### Your task
Copy all the data exactly, except the pictures.

### Itemized modification records
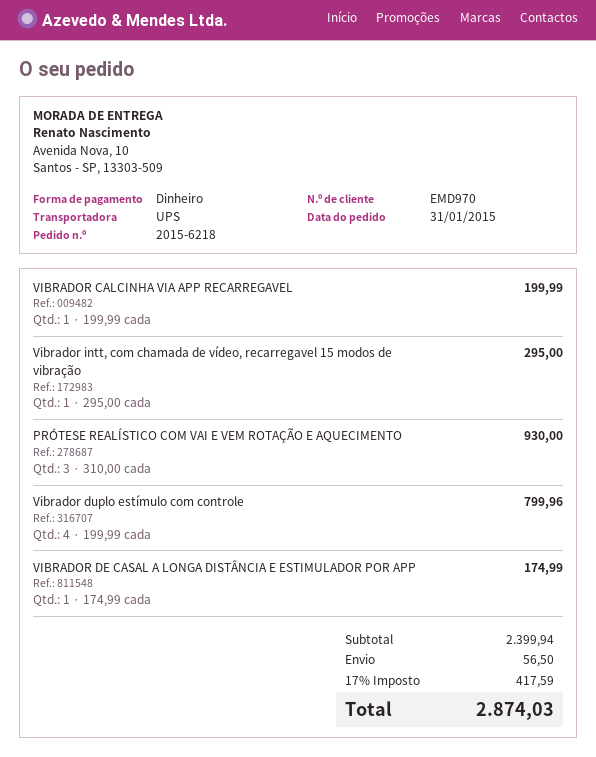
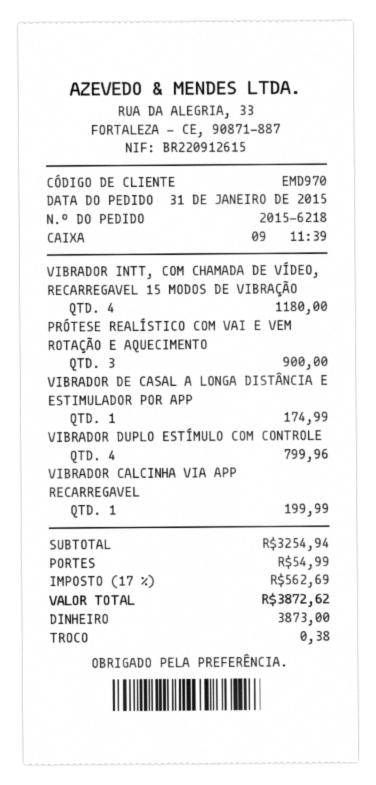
Vibrador intt, com chamada de vídeo, recarregavel 15 modos de vibração: 1 for 295.00 -> 4 for 1180.00
PRÓTESE REALÍSTICO COM VAI E VEM ROTAÇÃO E AQUECIMENTO: 3 for 930.00 -> 3 for 900.00
subtotal: 2399.94 -> 3254.94
shipping: 56.50 -> 54.99
tax: 17% = 417.59 -> 17% = 562.69
total: 2874.03 -> 3872.62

### Output for this exercise
Vibrador intt, com chamada de vídeo, recarregavel 15 modos de vibração: 1 for 295.00 -> 4 for 1180.00
PRÓTESE REALÍSTICO COM VAI E VEM ROTAÇÃO E AQUECIMENTO: 3 for 930.00 -> 3 for 900.00
subtotal: 2399.94 -> 3254.94
shipping: 56.50 -> 54.99
tax: 17% = 417.59 -> 17% = 562.69
total: 2874.03 -> 3872.62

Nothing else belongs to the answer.